It has been over six years since Moorcroft celebrated the betrothal of Prince William and his future bride, Miss Catherine Middleton, with a special design, ‘A Royal Wedding’. This year, romantics of the world rejoice once more as His Royal Highness Prince Henry of Wales (or, as he is usually known, Prince Harry) announces his betrothal to Ms Meghan Markle.
The popular young couple rouse interest wherever they go, sometimes through their vivacious and glamourous royal lifestyle, but more often through their humanitarian work. With Prince Harry’s background in the military and Ms Markle’s career in acting, the Moorcroft design studio deliberated over a symbol to incorporate into a design for the engagement.

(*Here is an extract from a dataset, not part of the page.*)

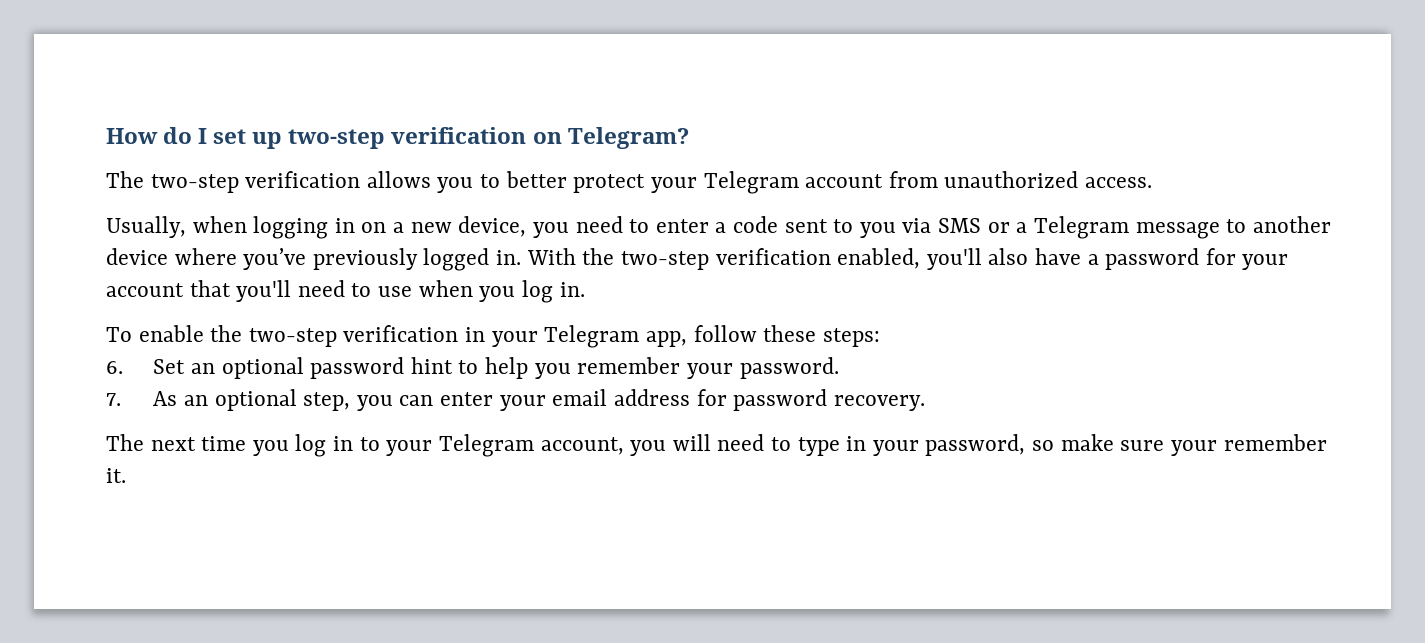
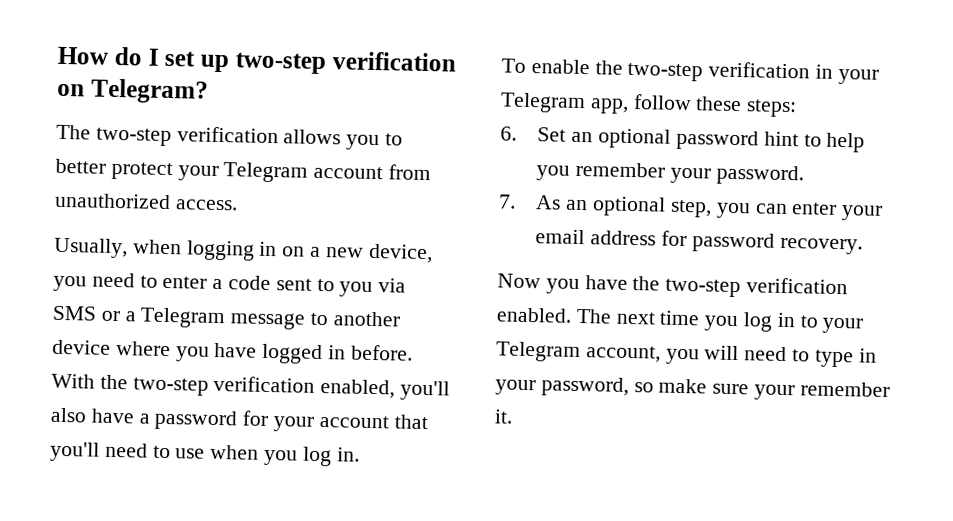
- Usually, when logging in on a new device, you need to enter a code sent to you via SMS or a Telegram message to another device where you’ve previously logged in.
+ Usually, when logging in on a new device, you need to enter a code sent to you via SMS or a Telegram message to another device where you have logged in before.
+ Now you have the two-step verification enabled.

Moorcroft designer, Vicky Lovatt, found inspiration in the official coat of arms given to Prince Harry to celebrate his 18th birthday. The Prince himself was involved in designing the crest which unusually incorporates an emblem from his mother Princess Diana’s family arms. Harry’s unique crest is based upon the quartered arms of England, Scotland and Ireland.
The family of the late Princess Diana, the Spencers, is reflected in the coats of arms by small, red escallops which appear on the white collars worn by the lions, unicorn and shield. In Prince William’s version these appear once on each element, whereas on Harry’s crest the Spencer motif appears three times. Using the Spencer sign marks a change in convention for ruling crests, which traditionally do not use symbols from the mother’s side of the family.
The scallop design symbolizes the many European starting points from which medieval pilgrims began their journey, all drawn to a single point at the base of the shell. Prince Harry and Ms Markle are soon to begin their marital journey together, with both of them drawn together to a single point, their forthcoming matrimony. Vicky’s design sees attractive rows of coral-coloured scallops surrounding a lidded Moorcroft box which has been painted in glistening gold lustre to mark this royal occasion.